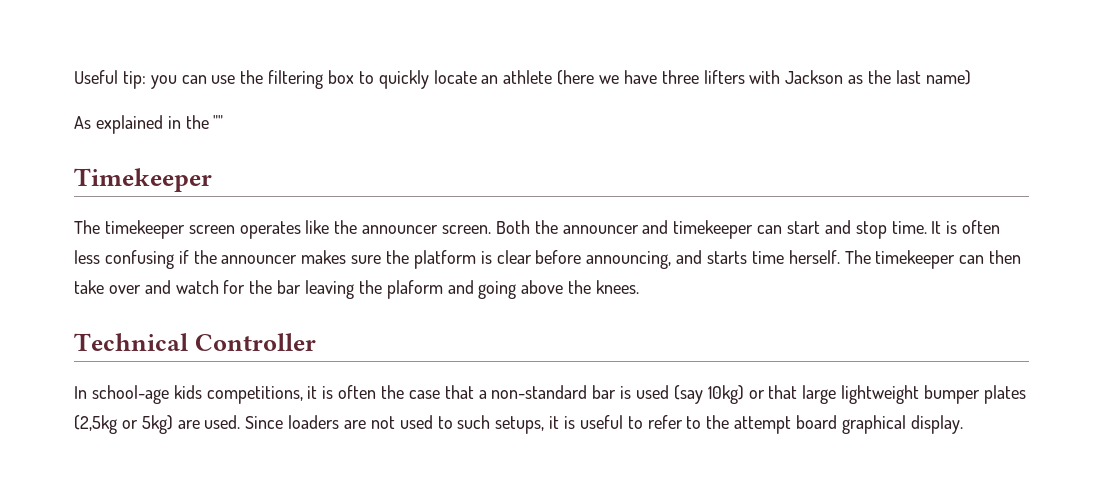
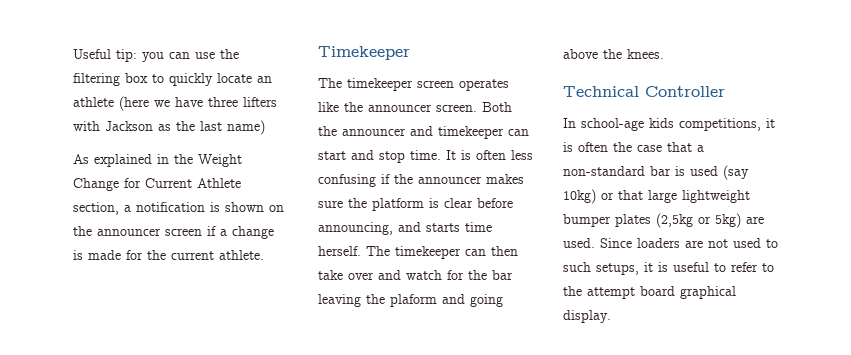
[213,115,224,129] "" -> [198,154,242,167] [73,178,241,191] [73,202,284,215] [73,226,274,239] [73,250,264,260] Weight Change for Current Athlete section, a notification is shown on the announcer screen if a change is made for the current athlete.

==

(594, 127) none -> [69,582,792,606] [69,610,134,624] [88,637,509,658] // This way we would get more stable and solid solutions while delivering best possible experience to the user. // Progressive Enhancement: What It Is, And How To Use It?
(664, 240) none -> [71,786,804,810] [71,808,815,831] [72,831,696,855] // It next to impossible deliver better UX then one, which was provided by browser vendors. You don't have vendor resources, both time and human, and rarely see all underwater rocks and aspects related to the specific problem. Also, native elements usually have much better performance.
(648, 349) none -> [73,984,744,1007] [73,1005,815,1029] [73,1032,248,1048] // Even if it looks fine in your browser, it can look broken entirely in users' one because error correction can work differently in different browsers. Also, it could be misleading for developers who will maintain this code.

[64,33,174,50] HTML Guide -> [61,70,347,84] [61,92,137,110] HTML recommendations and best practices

--

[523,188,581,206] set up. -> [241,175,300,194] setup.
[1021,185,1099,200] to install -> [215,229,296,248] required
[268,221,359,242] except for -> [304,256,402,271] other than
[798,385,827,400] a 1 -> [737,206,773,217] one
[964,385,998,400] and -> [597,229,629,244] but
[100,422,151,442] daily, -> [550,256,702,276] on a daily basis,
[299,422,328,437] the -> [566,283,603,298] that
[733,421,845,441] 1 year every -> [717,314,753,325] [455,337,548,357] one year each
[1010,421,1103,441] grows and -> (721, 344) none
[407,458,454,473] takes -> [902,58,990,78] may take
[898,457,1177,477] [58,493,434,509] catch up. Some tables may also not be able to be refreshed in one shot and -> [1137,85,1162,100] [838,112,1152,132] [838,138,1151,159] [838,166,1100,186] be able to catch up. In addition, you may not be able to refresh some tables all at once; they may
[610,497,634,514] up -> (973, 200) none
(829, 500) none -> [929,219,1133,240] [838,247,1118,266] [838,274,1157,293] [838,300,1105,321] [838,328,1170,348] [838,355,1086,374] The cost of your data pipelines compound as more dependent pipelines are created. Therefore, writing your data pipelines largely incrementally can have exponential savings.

§ **Brief**:
Only one part of the material above is to be transcribed, namely the lines starting with the line that has "[299,422,328,437] the ->" and going on through the line that has "(829, 500) none", exactly as they stand.

§ **Answer to the exercise**:
[299,422,328,437] the -> [566,283,603,298] that
[733,421,845,441] 1 year every -> [717,314,753,325] [455,337,548,357] one year each
[1010,421,1103,441] grows and -> (721, 344) none
[407,458,454,473] takes -> [902,58,990,78] may take
[898,457,1177,477] [58,493,434,509] catch up. Some tables may also not be able to be refreshed in one shot and -> [1137,85,1162,100] [838,112,1152,132] [838,138,1151,159] [838,166,1100,186] be able to catch up. In addition, you may not be able to refresh some tables all at once; they may
[610,497,634,514] up -> (973, 200) none
(829, 500) none -> [929,219,1133,240] [838,247,1118,266] [838,274,1157,293] [838,300,1105,321] [838,328,1170,348] [838,355,1086,374] The cost of your data pipelines compound as more dependent pipelines are created. Therefore, writing your data pipelines largely incrementally can have exponential savings.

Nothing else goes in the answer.